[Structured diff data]
#####
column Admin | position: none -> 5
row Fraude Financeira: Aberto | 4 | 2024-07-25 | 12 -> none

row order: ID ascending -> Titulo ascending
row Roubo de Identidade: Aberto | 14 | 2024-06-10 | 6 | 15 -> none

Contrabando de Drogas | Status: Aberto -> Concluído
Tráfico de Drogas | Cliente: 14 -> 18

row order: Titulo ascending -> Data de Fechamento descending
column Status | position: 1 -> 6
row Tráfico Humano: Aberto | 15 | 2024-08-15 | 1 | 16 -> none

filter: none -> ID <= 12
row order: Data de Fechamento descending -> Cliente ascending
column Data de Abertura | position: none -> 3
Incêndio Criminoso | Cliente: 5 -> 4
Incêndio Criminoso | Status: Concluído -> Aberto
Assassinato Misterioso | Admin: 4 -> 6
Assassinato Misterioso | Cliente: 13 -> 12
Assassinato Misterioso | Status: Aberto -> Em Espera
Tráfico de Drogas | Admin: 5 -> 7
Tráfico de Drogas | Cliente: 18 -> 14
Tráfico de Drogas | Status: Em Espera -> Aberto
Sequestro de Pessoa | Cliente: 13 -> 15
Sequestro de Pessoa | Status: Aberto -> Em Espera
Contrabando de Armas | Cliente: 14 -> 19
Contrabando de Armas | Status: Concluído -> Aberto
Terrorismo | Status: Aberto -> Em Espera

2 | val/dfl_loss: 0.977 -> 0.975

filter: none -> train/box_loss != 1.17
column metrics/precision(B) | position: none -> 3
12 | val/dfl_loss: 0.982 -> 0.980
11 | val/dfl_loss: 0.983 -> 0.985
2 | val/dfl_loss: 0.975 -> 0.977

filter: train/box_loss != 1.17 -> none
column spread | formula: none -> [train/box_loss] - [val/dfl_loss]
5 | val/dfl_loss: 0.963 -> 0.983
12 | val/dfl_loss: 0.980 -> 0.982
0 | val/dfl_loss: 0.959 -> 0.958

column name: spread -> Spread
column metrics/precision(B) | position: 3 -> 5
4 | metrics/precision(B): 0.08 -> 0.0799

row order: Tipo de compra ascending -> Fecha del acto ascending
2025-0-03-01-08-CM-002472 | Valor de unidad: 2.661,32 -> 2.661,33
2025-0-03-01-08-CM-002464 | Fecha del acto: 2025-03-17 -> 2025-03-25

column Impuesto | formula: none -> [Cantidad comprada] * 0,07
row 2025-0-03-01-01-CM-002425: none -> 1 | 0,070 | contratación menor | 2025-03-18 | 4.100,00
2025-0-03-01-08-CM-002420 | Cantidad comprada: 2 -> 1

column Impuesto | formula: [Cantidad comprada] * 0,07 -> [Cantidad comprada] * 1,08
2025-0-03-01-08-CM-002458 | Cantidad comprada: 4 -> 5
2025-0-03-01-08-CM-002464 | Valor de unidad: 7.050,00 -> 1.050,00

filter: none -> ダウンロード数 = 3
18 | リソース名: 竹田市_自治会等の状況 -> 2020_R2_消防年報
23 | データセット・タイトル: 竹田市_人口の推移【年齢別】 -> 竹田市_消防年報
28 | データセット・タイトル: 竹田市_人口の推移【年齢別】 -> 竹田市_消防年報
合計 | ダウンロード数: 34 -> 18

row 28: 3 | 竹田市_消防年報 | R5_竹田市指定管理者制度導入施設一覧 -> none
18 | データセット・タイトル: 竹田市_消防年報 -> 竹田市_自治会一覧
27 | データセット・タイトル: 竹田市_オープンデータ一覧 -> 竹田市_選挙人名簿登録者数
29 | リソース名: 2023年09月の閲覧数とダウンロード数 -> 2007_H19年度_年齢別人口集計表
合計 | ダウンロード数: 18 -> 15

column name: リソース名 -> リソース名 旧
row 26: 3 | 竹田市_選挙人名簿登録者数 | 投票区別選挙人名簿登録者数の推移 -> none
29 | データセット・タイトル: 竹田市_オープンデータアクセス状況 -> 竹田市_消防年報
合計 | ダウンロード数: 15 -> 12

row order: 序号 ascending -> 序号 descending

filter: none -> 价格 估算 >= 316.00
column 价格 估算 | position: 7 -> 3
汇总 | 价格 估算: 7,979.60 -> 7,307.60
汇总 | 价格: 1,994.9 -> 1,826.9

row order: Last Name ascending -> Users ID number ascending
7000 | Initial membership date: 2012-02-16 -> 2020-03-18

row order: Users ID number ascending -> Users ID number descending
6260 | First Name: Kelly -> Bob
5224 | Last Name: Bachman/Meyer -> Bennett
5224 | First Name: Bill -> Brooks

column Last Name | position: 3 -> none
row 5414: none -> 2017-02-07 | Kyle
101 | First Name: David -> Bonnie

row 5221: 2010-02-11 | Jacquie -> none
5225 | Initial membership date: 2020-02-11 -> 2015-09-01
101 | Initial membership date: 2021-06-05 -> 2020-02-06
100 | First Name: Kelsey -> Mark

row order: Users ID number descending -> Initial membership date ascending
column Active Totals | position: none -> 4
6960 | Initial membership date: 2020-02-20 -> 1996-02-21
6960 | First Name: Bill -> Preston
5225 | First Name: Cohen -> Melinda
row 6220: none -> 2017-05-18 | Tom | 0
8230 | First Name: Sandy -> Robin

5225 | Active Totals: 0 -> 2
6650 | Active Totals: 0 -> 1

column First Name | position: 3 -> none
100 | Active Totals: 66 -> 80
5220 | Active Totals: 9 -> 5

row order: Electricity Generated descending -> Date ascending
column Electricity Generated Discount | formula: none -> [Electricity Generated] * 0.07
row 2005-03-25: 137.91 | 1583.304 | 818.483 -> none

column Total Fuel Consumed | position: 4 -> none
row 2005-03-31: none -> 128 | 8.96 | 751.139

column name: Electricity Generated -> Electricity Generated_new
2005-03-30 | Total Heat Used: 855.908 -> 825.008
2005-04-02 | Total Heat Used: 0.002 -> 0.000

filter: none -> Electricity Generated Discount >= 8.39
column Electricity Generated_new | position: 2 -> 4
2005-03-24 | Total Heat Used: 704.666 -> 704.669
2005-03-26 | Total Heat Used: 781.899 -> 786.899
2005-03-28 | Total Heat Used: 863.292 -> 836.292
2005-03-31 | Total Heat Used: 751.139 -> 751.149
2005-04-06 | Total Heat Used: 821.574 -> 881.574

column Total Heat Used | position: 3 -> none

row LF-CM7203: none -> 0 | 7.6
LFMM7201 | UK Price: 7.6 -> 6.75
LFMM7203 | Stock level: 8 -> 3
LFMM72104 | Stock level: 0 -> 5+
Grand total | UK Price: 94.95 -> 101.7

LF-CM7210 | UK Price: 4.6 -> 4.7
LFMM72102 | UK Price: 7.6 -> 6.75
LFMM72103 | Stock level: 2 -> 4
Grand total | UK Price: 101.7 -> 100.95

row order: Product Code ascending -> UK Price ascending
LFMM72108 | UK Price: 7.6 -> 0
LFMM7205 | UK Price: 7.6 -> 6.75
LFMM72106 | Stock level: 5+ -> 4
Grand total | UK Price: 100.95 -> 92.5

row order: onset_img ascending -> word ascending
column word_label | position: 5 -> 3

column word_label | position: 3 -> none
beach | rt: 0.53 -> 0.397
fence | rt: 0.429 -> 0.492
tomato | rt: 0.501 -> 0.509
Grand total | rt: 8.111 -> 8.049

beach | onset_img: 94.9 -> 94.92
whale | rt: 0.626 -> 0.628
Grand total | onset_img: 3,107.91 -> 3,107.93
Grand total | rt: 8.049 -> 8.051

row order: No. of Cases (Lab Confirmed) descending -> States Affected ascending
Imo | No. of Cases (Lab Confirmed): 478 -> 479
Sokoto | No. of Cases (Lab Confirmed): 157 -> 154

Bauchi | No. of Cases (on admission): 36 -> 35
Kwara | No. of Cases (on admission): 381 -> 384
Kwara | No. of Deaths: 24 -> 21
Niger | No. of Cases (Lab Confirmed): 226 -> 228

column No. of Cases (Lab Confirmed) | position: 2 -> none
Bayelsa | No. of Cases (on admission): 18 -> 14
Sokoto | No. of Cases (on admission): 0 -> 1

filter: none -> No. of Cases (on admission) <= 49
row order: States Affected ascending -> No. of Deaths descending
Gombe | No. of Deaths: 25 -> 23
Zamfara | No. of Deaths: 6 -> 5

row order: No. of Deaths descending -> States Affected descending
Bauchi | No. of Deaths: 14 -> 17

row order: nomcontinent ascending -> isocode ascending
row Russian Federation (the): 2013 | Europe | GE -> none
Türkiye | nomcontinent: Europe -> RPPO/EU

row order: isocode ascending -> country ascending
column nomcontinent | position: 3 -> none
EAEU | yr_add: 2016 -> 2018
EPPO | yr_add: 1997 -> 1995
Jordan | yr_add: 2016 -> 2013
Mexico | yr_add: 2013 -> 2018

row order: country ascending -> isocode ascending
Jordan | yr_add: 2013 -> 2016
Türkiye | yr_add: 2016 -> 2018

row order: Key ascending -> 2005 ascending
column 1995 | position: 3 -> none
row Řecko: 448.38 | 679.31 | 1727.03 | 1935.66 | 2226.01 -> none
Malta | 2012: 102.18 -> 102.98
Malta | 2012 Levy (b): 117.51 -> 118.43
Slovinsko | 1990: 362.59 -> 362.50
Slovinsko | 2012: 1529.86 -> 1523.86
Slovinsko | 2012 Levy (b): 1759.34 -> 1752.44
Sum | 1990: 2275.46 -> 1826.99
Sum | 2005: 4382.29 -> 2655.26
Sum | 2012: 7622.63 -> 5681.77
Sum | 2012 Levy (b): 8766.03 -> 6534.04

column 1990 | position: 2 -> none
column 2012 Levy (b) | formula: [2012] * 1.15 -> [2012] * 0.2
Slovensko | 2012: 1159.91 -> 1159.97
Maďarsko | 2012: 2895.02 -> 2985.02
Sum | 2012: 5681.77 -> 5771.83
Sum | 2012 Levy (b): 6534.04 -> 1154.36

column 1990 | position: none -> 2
#####
-- Work order --
Transcribe, exactly and without additions, the lines of the records above, beginning with the line that contains "2025-0-03-01-08-CM-002464 | Valor" and ending with the line that contains "row 28: 3 |", both included.

-- Response --
2025-0-03-01-08-CM-002464 | Valor de unidad: 7.050,00 -> 1.050,00

filter: none -> ダウンロード数 = 3
18 | リソース名: 竹田市_自治会等の状況 -> 2020_R2_消防年報
23 | データセット・タイトル: 竹田市_人口の推移【年齢別】 -> 竹田市_消防年報
28 | データセット・タイトル: 竹田市_人口の推移【年齢別】 -> 竹田市_消防年報
合計 | ダウンロード数: 34 -> 18

row 28: 3 | 竹田市_消防年報 | R5_竹田市指定管理者制度導入施設一覧 -> none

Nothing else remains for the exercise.